Honestlly..sadly i completely understand where you're coming from because , I, myself have always been a person who rapidly changes with my surroundings and/or people. Either from those i find rather intriguing to look up too or simply have better behaviors in which i wish i was naturally like. BUT that's only my predicament, the other reason i would see OTHERS change so rashly is because their minds are easily changeable to thinks that they find intriguing themselves. Maybe that poison that turns things into trends and such that completely takes them over and changes who they are. fuckk, i wish i even understood myself even more. 

All i can say is. I'm personally working on my own predicament.


----------



## Voodo Chile (Jul 6, 2011)

when they grow up


----------



## strawberryLola (Sep 19, 2010)

People change for various reasons. Sometimes, it's the denial that holds us back.
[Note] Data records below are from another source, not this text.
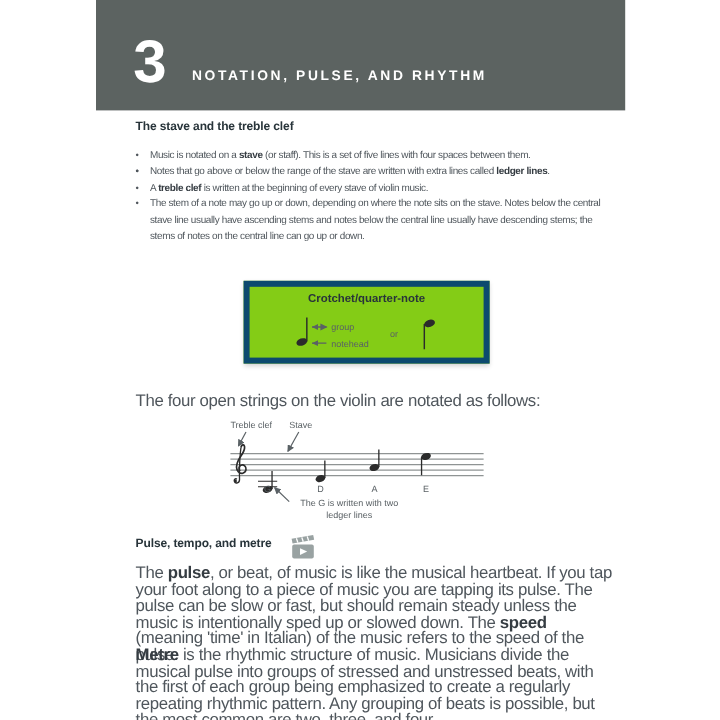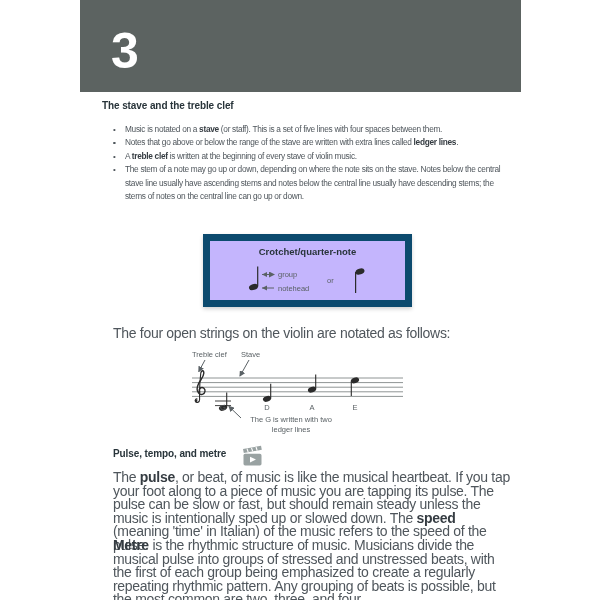--- a/index.html
+++ b/index.html
@@ -19,22 +19,22 @@
   .body-txt{font-size:14px;line-height:13.6px;letter-spacing:-0.3px;color:#4f565c;}
   .body-txt b{color:#353c42;}
   .bullets{position:absolute;left:112px;top:123px;width:396px;margin:0;padding:0;list-style:none;}
   .bullets li{position:relative;padding-left:13px;font-size:8.3px;line-height:13.4px;
               letter-spacing:-0.3px;color:#4f565c;}
   .bullets li .dot{position:absolute;left:1px;top:0;color:#4f565c;font-size:8px;}
   .bullets li b{color:#353c42;}
   .para{position:absolute;left:113px;width:400px;}
 
   
-  .cbox{position:absolute;left:203px;top:234px;width:195px;height:59px;background:#c4b5fd;
-        border:7px solid #0c4a6e;box-shadow:0 2px 4px rgba(0,0,0,0.18);}
+  .cbox{position:absolute;left:203px;top:234px;width:195px;height:59px;background:#84cc16;
+        border:5px solid #0c4a6e;box-shadow:0 2px 4px rgba(0,0,0,0.18);}
   .cbox-title{position:absolute;left:0;right:0;top:5px;text-align:center;
               font-size:9.5px;font-weight:bold;color:#28343a;}
   .cbox-label{position:absolute;font-size:7.5px;color:#5a6165;white-space:nowrap;}
 
   
   .figure{position:absolute;left:150px;top:348px;width:320px;height:100px;}
   .fig-label{position:absolute;font-size:7.5px;color:#5a6165;white-space:nowrap;}
   .note-letter{position:absolute;top:55px;width:14px;text-align:center;
                font-size:7.5px;color:#5a6165;}
   .callout{position:absolute;left:93px;top:67px;width:96px;font-size:7.5px;
@@ -43,23 +43,24 @@
   .icon-video{position:absolute;left:240px;top:444px;width:24px;height:24px;cursor:pointer;}
   svg{display:block;}
 </style>
 </head>
 <body>
 
 <div class="page">
 
   <div class="band">
     <div class="chapter-num">3</div>
+    <div class="chapter-title">NOTATION, PULSE, AND RHYTHM</div>
   </div>
 
-  <div class="h-section" style="left:102px;top:100px;">The stave and the treble clef</div>
+  <div class="h-section" style="left:113px;top:100px;">The stave and the treble clef</div>
 
   <ul class="bullets">
     <li><span class="dot">•</span><span>Music is notated on a </span><b>stave</b><span> (or staff). This is a set of five lines with four spaces between them.</span></li>
     <li><span class="dot">•</span><b></b><span></span></li>
     <li><span class="dot">•</span><span>Notes that go above or below the range of the stave are written with extra lines called </span><b>ledger lines</b><span>.</span></li>
     <li><span class="dot">•</span><span>A </span><b>treble clef</b><span> is written at the beginning of every stave of violin music.</span></li>
     <li><span class="dot">•</span><span>The stem of a note may go up or down, depending on where the note sits on the stave. Notes below the central stave line usually have ascending stems and notes below the central line usually have descending stems; the stems of notes on the central line can go up or down.</span><b></b><span></span></li>
   </ul>
 
   <div class="cbox">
In the case of the divorced person, it could be abuse that's caused her to act the way she does, and her anger towards her kids may also stem from other factors that are not apparent or openly discussed (covert family secrets, skeletons, etc.) 

Changing for the worse can also be very subjective, because sometimes, as humans, it's really the low points that teach us the hardest lessons. As bystanders the one thing that helps is to be there. 

People's lives are so intricate that it's really hard to say black and white what they should be doing, because that only makes them feel worse about themselves. Life's a journey, and sometimes, those paths that we take won't always make sense to most people. It's a process people sometimes have to go through in order to make sense of life for themselves. Sometimes, they know the truth, but would rather experience what they need to know to really know it.


----------